Para quem não se lembra, ou não leu o livro (nem assistiu à peça e a nenhuma versão cinematográfica) explico que a história é ambientada na Paris de 1848, que vivia mais uma de suas tantas revoluções O romance é narrado, em várias partes, por uma terceira pessoa e após a morte de Margarita Gautier, conhecida como a “dama das camélias” (por razões óbvias), vitimada pela tuberculose. Trata do seu “affaire”, com o jovem estudante de Direito Armando Duval. O moço integrava uma família aristocrática de Paris. Apaixona-se, todavia, pela cortesã Margarita, a despeito da intolerância de sua família e do imenso preconceito social e fazia mirabolantes planos para o futuro ao seu lado. Todavia...  esta renuncia a esse amor, para desespero do rapaz, convencida que era o melhor que poderia fazer para garantir um futuro melhor para seu amado. Fica claro que Margarita renunciou a Duval não porque não o amasse ou que amasse de forma insuficiente. Fê-lo exatamente pelo contrário.
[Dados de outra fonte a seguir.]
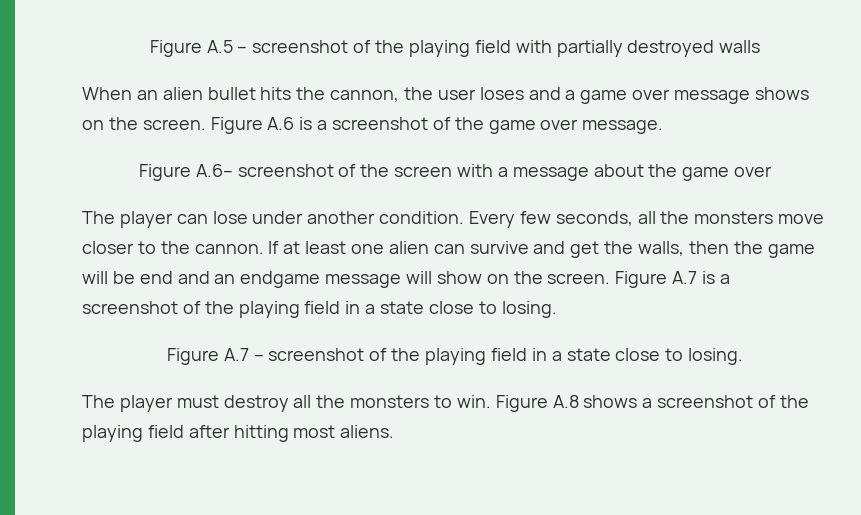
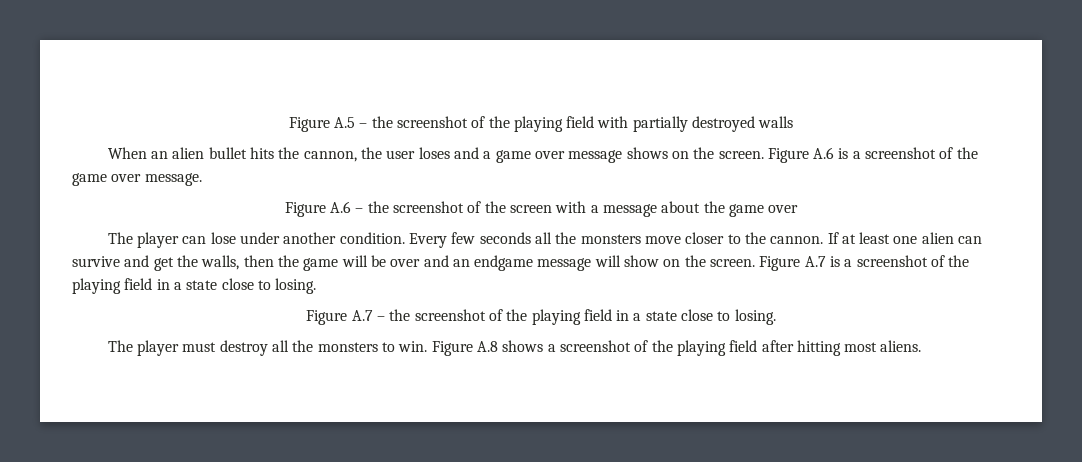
- Figure A.5 – screenshot of the playing field with partially destroyed walls
+ Figure A.5 – the screenshot of the playing field with partially destroyed walls
- Figure A.6– screenshot of the screen with a message about the game over
+ Figure A.6 – the screenshot of the screen with a message about the game over
- Every few seconds, all the monsters move closer to the cannon.
+ Every few seconds all the monsters move closer to the cannon.
- If at least one alien can survive and get the walls, then the game will be end and an endgame message will show on the screen.
+ If at least one alien can survive and get the walls, then the game will be over and an endgame message will show on the screen.
- Figure A.7 – screenshot of the playing field in a state close to losing.
+ Figure A.7 – the screenshot of the playing field in a state close to losing.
Com todo o respeito ao autor de “Os três mosqueteiros”, mas o filho superou, em muito, o pai, e com um único livro, sobretudo pela coragem que teve de fazer de sua experiência pessoal uma obra-prima literária e de assim nos legar uma das personagens femininas realmente inesquecíveis da literatura mundial de ficção. Ensinou-nos, sobretudo, que dependendo das circunstâncias, a renúncia, volta e meia, pode ser (e de fato é) suprema prova de amor.